According to health experts, high blood pressure, air pollution, tobacco use, and elevated LDL cholesterol are among the leading contributors to CVD deaths.
Yet another study published in PLOS One, has called for a multifaceted approach to prevention that includes fiscal, inter-sectoral, public health and health-service level interventions at all—primordial, primary, secondary as well as tertiary—levels.
“Several interventions have already been tested in various low-to-middle income countries and have shown to improve the CVD burden in a cost-effective manner. For example, the Disease Control Priorities report of the World Bank enlists an essential package of interventions that can prove beneficial,” say the authors.
“ Some of the interventions enlisted include taxation on tobacco and sugar-sweetened beverages, regulations on processed and salt-rich food, ban on trans-fatty acids, improvements in built environment and introduction of school health programs to encourage physical activity, task-sharing or task shifting in cardiac care, improving screening activities and better use of combination therapy.”

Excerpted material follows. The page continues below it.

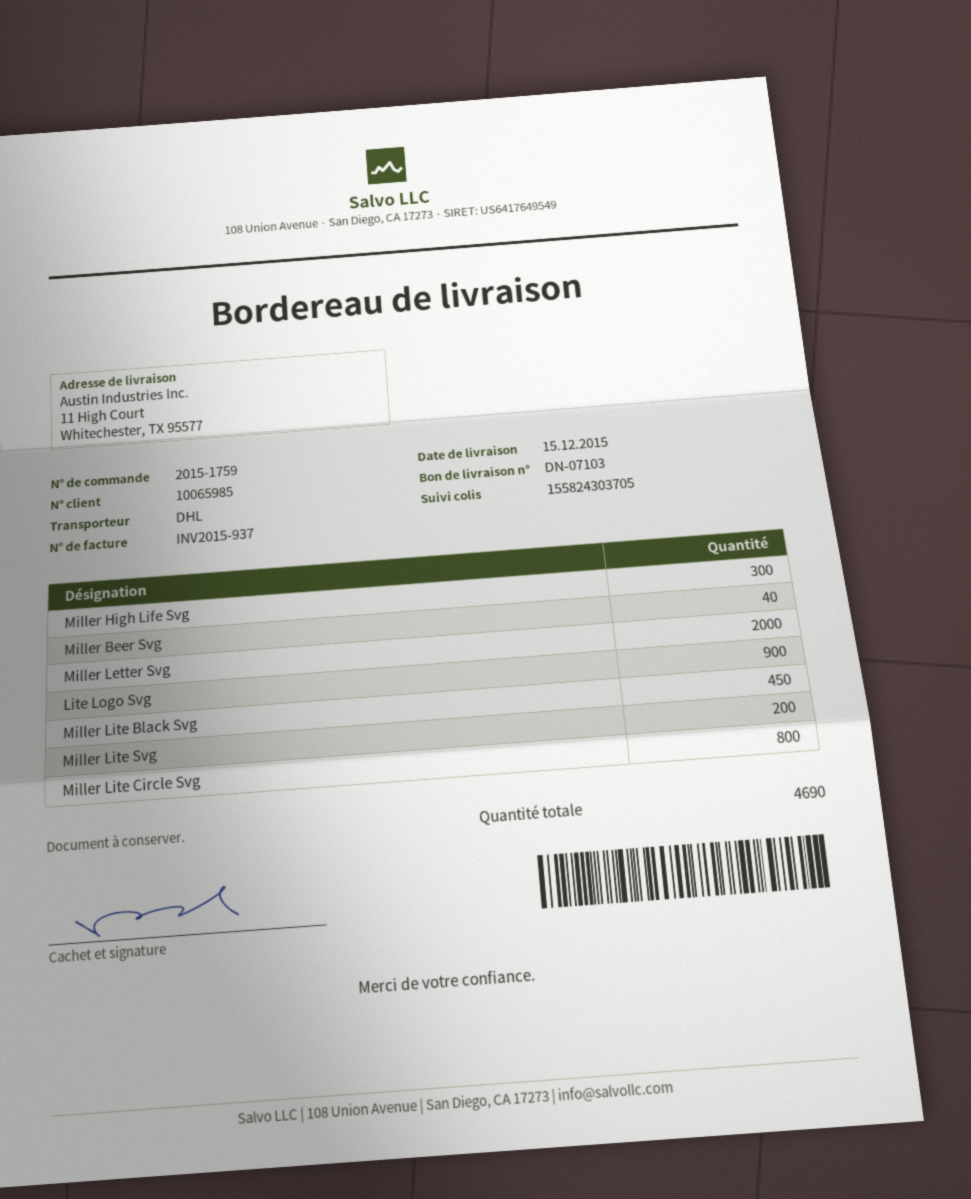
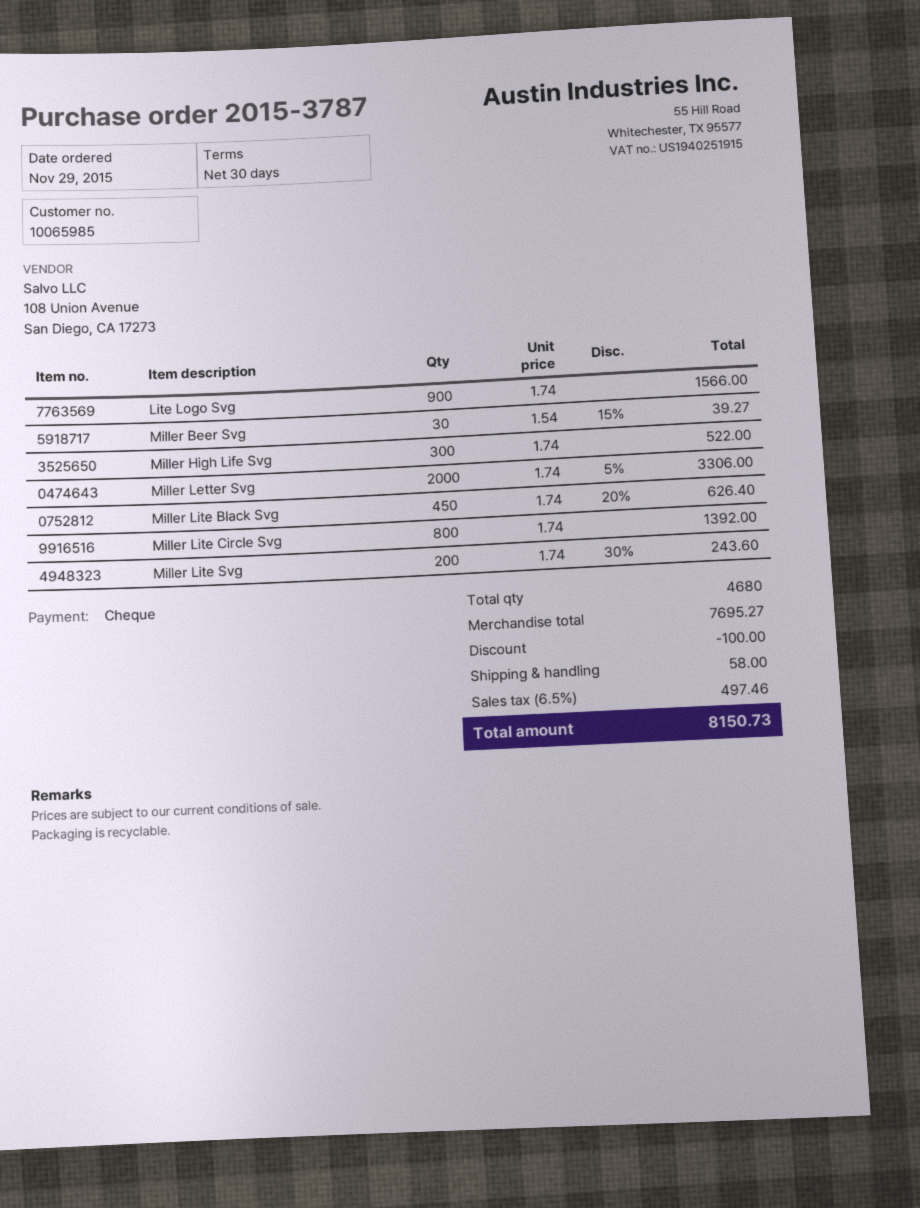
order number: 2015-1759 -> 2015-3787
Miller Beer Svg: 40 -> 30
total quantity: 4690 -> 4680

In India too, the situation is grim. The Asian Pacific Society of Cardiology (APSC) recently published a report revealing that heart failure alone leads to 1.8 million hospitalisations each year in India.
Experts have been calling to tighten the noose around the companies marketing highly processed food which are mostly responsible for a spike in CVD with kids also being impacted.
For instance, a report, titled ‘THE JUNK PUSH: Rising Ultra-processed Food Consumption in India — Policy, Politics and Reality’, has recommended stronger policies to protect children from the harmful impact of food marketing.
Most of the products analysed as part of the study are widely consumed brands mainly targeted at children. These included packaged products high in fat, sugar and salt (HFSS) or ultra-processed foods (UPF), such as chips, cookies, sweets, soft beverages, instant noodles, sugary cereals, frozen meals, ice cream, bakery items, and chocolates.
According to the document, their advertisements were found to be in violation of the Consumer Protection Act, 2019, with some of them even violating the Food Standard and Safety Act, 2006, as they hid crucial information related to nutrients of concern.
“None of the legal frameworks or guidelines in India has the potential to stop most of the misleading advertisements of prepackaged junk or HFSS foods, or to ban misleading claims or warn people about the risks to health,” said Dr Arun Gupta from Delhi-based nutrition think tank Nutrition Advocacy in Public Interest (NAPi) which has prepared the report.
He said that cardiovascular disease risk factors starting in childhood have important implications for health, quality of life, health care costs and societal costs across the whole life course. Facing challenges with resources, it is time to work on prevention rather than waiting to be cured, Dr Gupta said matter-of-factly.